Adding a note so I don't forget: advice from @BTullis is to avoid NFS if possible, and advice from @JAllemandou is to consider use of hdfs-rsync (after our call I sought this out and found these: https://gerrit.wikimedia.org/r/plugins/gitiles/analytics/refinery/+/refs/heads/master/python/refinery/hdfs.py and https://gerrit.wikimedia.org/g/analytics/hdfs-tools/deploy/+/2445aec92f6b3d409531fb74ab3f9a22d9716823/bin/hdfs-rsync and https://gerrit.wikimedia.org/r/plugins/gitiles/analytics/refinery/+/refs/heads/master/bin/hdfs-rsync EDIT and https://github.com/wikimedia/hdfs-tools/blob/master/src/main/scala/org/wikimedia/analytics/hdfstools/HdfsRsyncCLI.scala - the latter being available from stat boxes from a quick glance). Chances are we'd need to add a ferm and possibly where up some Kerberos stuff on the WDQS servers if going the hdfs-rsync route.

During a Meet today @EBernhardson and I with the group were discussing possible use of a mechanism similar to https://gitlab.wikimedia.org/repos/data-engineering/airflow-dags/-/blob/main/search/shared/transfer_to_es.py?ref_type=heads#L74-83 and https://gitlab.wikimedia.org/repos/search-platform/mjolnir/-/blob/main/mjolnir/kafka/bulk_daemon.py?ref_type=heads where a file is moved to Swift via Airflow and Mjolnir client code listens for the Kafka events of the URLs from which to fetch the produced files (I haven't read this code closely yet, just parroting what I think I heard).

We'll likely need to do these data transfers more than once, so it'll be good to have some level of support of automation.
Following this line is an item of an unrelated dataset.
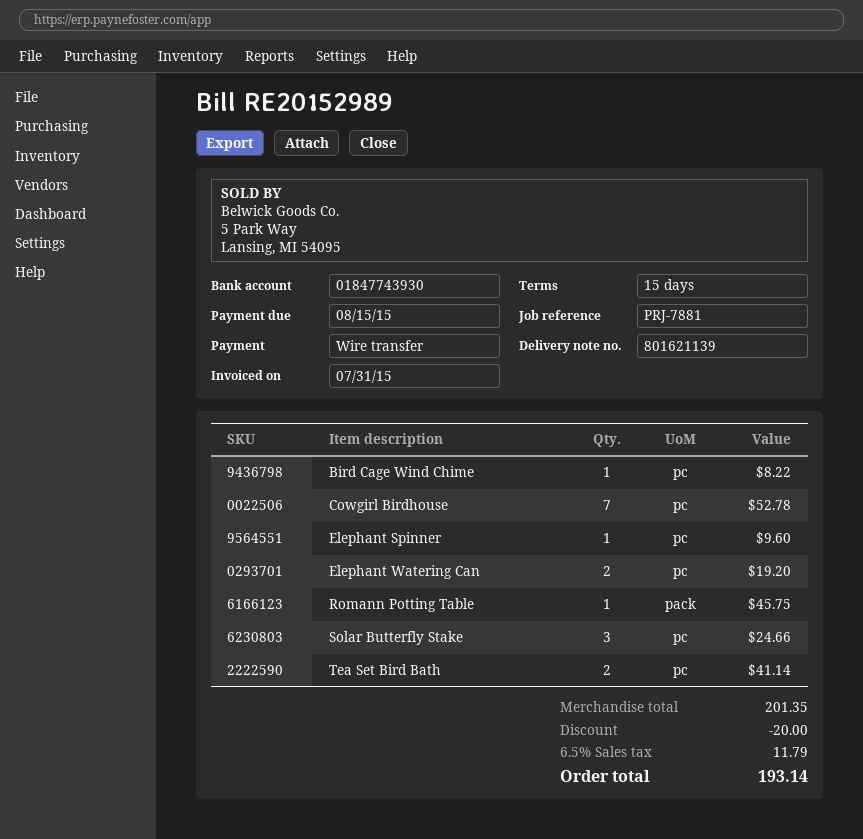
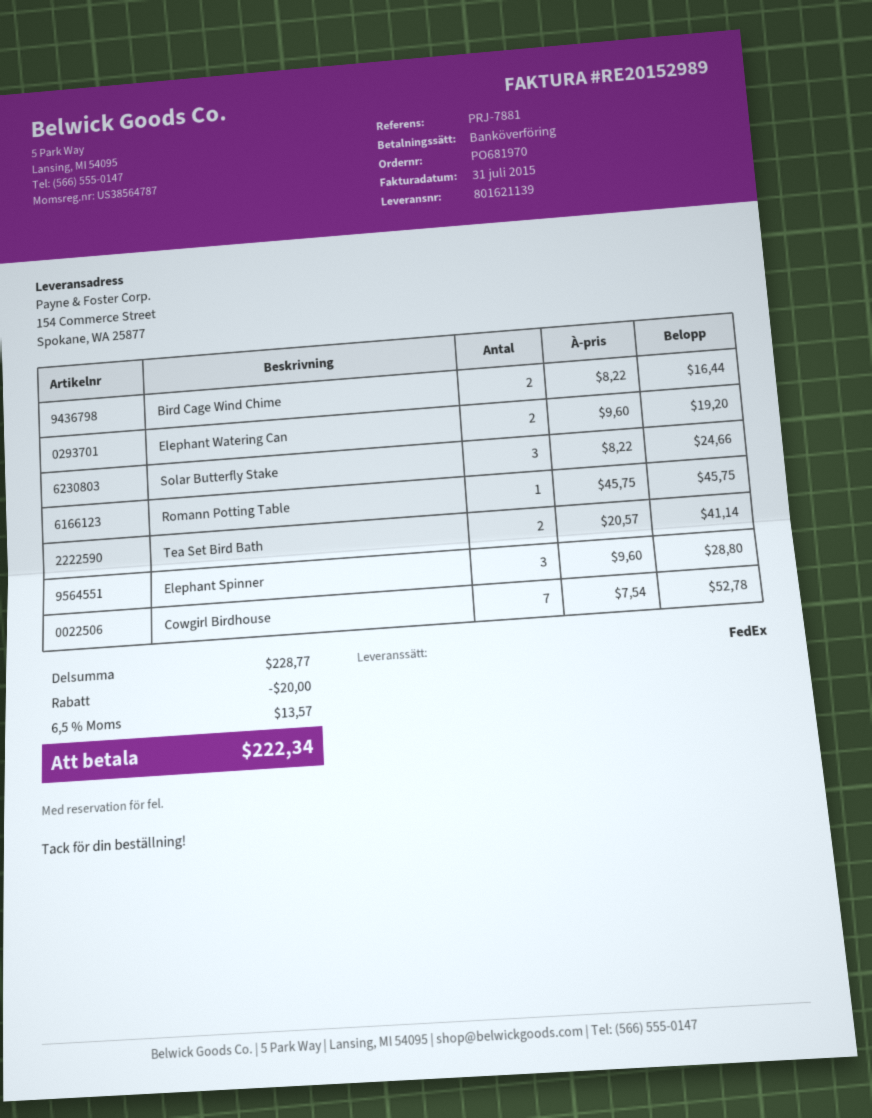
Bird Cage Wind Chime: 1 for 8.22 -> 2 for 16.44
Elephant Spinner: 1 for 9.60 -> 3 for 28.80
subtotal: 201.35 -> 228.77
tax: 6.5% = 11.79 -> 6.5% = 13.57
total: 193.14 -> 222.34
Change 980037 had a related patch set uploaded (by Dr0ptp4kt; author: Dr0ptp4kt):

[wikidata/query/rdf@master] WIP DNM: HDFS to .ttl statement generator

https://gerrit.wikimedia.org/r/980037

Not using right now, but here's roughly how one might go about generating more expanded Turtle statements without reverse-mapping prefixes: F41561068

I ran the current version of the code as follows:

spark3-submit --master yarn --driver-memory 16G --executor-memory 12G --executor-cores 4 --conf spark.driver.cores=2 --conf spark.executor.memoryOverhead=4g --conf spark.sql.shuffle.partitions=512 --conf spark.dynamicAllocation.maxExecutors=128 --conf spark.sql.autoBroadcastJoinThreshold=-1 --conf spark.yarn.maxAppAttempts=1 --class org.wikidata.query.rdf.spark.transform.structureddata.dumps.NTripleGenerator --name wikibase-rdf-statements-spark ~dr0ptp4kt/rdf-spark-tools-0.3.138-SNAPSHOT-jar-with-dependencies.jar --input-table-partition-spec discovery.wikibase_rdf_scholarly_split/snapshot=20231016/wiki=wikidata/scope=wikidata_main --output-hdfs-path hdfs://analytics-hadoop/user/dr0ptp4kt/nt_wd_main --num-partitions 1024
spark3-submit --master yarn --driver-memory 16G --executor-memory 12G --executor-cores 4 --conf spark.driver.cores=2 --conf spark.executor.memoryOverhead=4g --conf spark.sql.shuffle.partitions=512 --conf spark.dynamicAllocation.maxExecutors=128 --conf spark.sql.autoBroadcastJoinThreshold=-1 --conf spark.yarn.maxAppAttempts=1 --class org.wikidata.query.rdf.spark.transform.structureddata.dumps.NTripleGenerator --name wikibase-rdf-statements-spark ~dr0ptp4kt/rdf-spark-tools-0.3.138-SNAPSHOT-jar-with-dependencies.jar --input-table-partition-spec discovery.wikibase_rdf_scholarly_split/snapshot=20231016/wiki=wikidata/scope=scholarly_articles --output-hdfs-path hdfs://analytics-hadoop/user/dr0ptp4kt/nt_wd_schol --num-partitions 1024

And updated the permissions.

hdfs dfs -chgrp -R analytics-search-users hdfs://analytics-hadoop/user/dr0ptp4kt/nt_wd_main
hdfs dfs -chgrp -R analytics-search-users hdfs://analytics-hadoop/user/dr0ptp4kt/nt_wd_schol

From stat1006 it is possible to use the already present hdfs-rsync (script fronting Java utility) to copy the produced files, like this:

hdfs-rsync -r hdfs://analytics-hadoop/user/dr0ptp4kt/nt_wd_schol/ file:/destination/to/nt_wd_schol_gzips/
hdfs-rsync -r hdfs://analytics-hadoop/user/dr0ptp4kt/nt_wd_main/ file:/destination/to/nd_wd_main_gzips/

Note: each directory has 1,024 files of 100 MB +/- a certain number of MB. The Spark routine randomly samples the data before sorting into partitions, and although all partitions have data, there's mild skew so the files aren't all exactly the same number of records.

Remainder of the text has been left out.